-- TO DO --
Leave every picture out and give back the lines below from the first through the line that holds "vertical-align: super;", exactly as written.

(Beginning of MATERIAL PROVIDED)

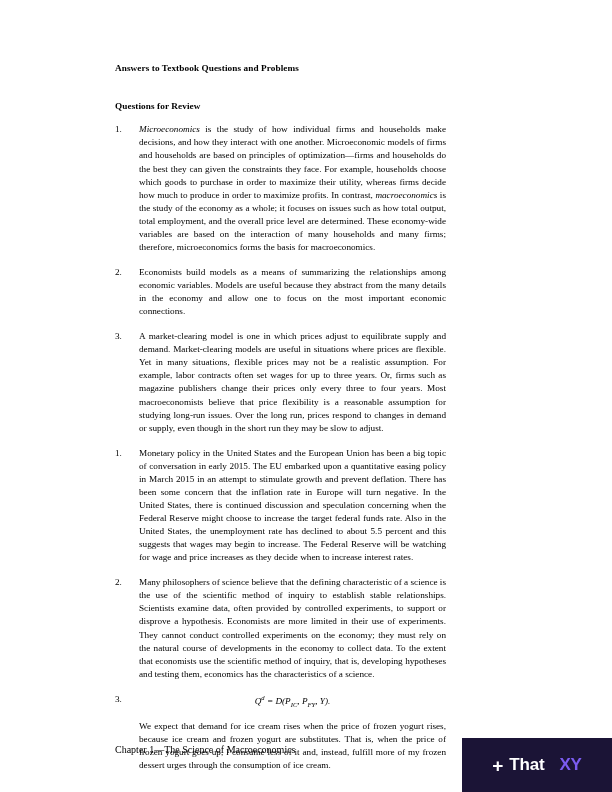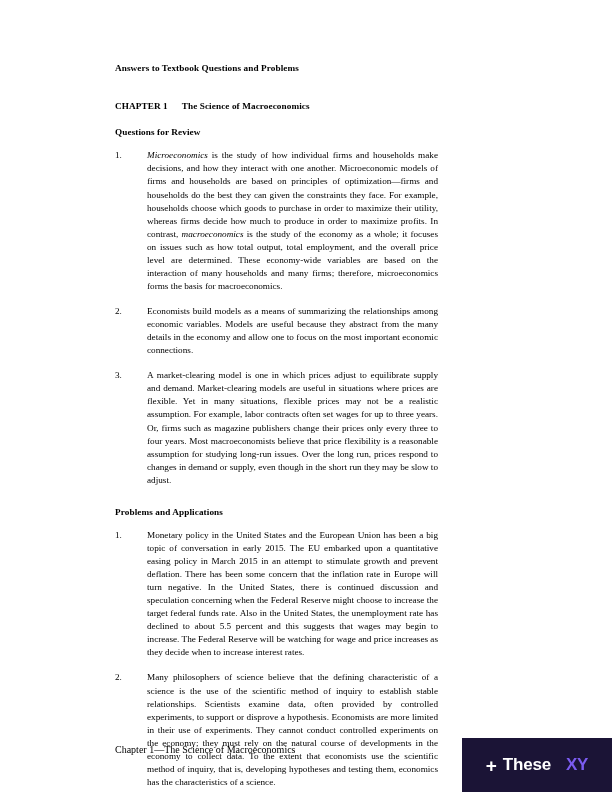--- a/index.html
+++ b/index.html
@@ -63,21 +63,21 @@
   }
   ol.qlist > li .num {
     position: absolute;
     left: 0;
     top: 0;
     width: 18px;
     text-align: left;
     font-size: 9.2px;
   }
   .para {
-    margin: 8px;
+    margin: 0;
   }
   .equation {
     text-align: center;
     margin: 11px 0 11px 0;
     font-size: 9.2px;
     font-style: italic;
   }
   .equation sup {
     font-size: 6.6px;
     vertical-align: super;
@@ -125,42 +125,38 @@
     margin-left: 15px;
   }
 </style>
 </head>
 <body>
 
 <div class="page">
 
   <div class="doc-heading">Answers to Textbook Questions and Problems</div>
 
-  <div class="chapter-line">
-    <span class="ch-num">CHAPTER 1</span><span>The Science of Macroeconomics</span>
-  </div>
 
   <div class="section-heading">Questions for Review</div>
 
   <ol class="qlist">
     <li>
       <span class="num">1.</span>
       <p class="para"><i class="it">Microeconomics</i> is the study of how individual firms and households make decisions, and how they interact with one another. Microeconomic models of firms and households are based on principles of optimization—firms and households do the best they can given the constraints they face. For example, households choose which goods to purchase in order to maximize their utility, whereas firms decide how much to produce in order to maximize profits. In contrast, <i class="it">macroeconomics</i> is the study of the economy as a whole; it focuses on issues such as how total output, total employment, and the overall price level are determined. These economy-wide variables are based on the interaction of many households and many firms; therefore, microeconomics forms the basis for macroeconomics.</p>
     </li>
     <li>
       <span class="num">2.</span>
       <p class="para">Economists build models as a means of summarizing the relationships among economic variables. Models are useful because they abstract from the many details in the economy and allow one to focus on the most important economic connections.</p>
     </li>
     <li>
       <span class="num">3.</span>
       <p class="para">A market-clearing model is one in which prices adjust to equilibrate supply and demand. Market-clearing models are useful in situations where prices are flexible. Yet in many situations, flexible prices may not be a realistic assumption. For example, labor contracts often set wages for up to three years. Or, firms such as magazine publishers change their prices only every three to four years. Most macroeconomists believe that price flexibility is a reasonable assumption for studying long-run issues. Over the long run, prices respond to changes in demand or supply, even though in the short run they may be slow to adjust.</p>
     </li>
   </ol>
 
-  <div class="section-heading spaced">Problems and Applications</div>
 
   <ol class="qlist">
     <li>
       <span class="num">1.</span>
       <p class="para">Monetary policy in the United States and the European Union has been a big topic of conversation in early 2015. The EU embarked upon a quantitative easing policy in March 2015 in an attempt to stimulate growth and prevent deflation. There has been some concern that the inflation rate in Europe will turn negative. In the United States, there is continued discussion and speculation concerning when the Federal Reserve might choose to increase the target federal funds rate. Also in the United States, the unemployment rate has declined to about 5.5 percent and this suggests that wages may begin to increase. The Federal Reserve will be watching for wage and price increases as they decide when to increase interest rates.</p>
     </li>
     <li>
       <span class="num">2.</span>
       <p class="para">Many philosophers of science believe that the defining characteristic of a science is the use of the scientific method of inquiry to establish stable relationships. Scientists examine data, often provided by controlled experiments, to support or disprove a hypothesis. Economists are more limited in their use of experiments. They cannot conduct controlled experiments on the economy; they must rely on the natural course of developments in the economy to collect data. To the extent that economists use the scientific method of inquiry, that is, developing hypotheses and testing them, economics has the characteristics of a science.</p>
     </li>
@@ -172,14 +168,14 @@
       <p class="para">We expect that demand for ice cream rises when the price of frozen yogurt rises, because ice cream and frozen yogurt are substitutes. That is, when the price of frozen yogurt goes up, I consume less of it and, instead, fulfill more of my frozen dessert urges through the consumption of ice cream.</p>
     </li>
   </ol>
 
 </div>
 
 <div class="footer">Chapter 1—The Science of Macroeconomics</div>
 
 <div class="brand">
   <span class="plus">+</span>
-  <span class="bname"><span>These</span><span class="xy">XY</span></span>
+  <span class="bname"><span>That</span><span class="xy">XY</span></span>
 </div>
 
 </body></html>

(End of MATERIAL PROVIDED)

-- TASK RESPONSE --
--- a/index.html
+++ b/index.html
@@ -63,21 +63,21 @@
   }
   ol.qlist > li .num {
     position: absolute;
     left: 0;
     top: 0;
     width: 18px;
     text-align: left;
     font-size: 9.2px;
   }
   .para {
-    margin: 8px;
+    margin: 0;
   }
   .equation {
     text-align: center;
     margin: 11px 0 11px 0;
     font-size: 9.2px;
     font-style: italic;
   }
   .equation sup {
     font-size: 6.6px;
     vertical-align: super;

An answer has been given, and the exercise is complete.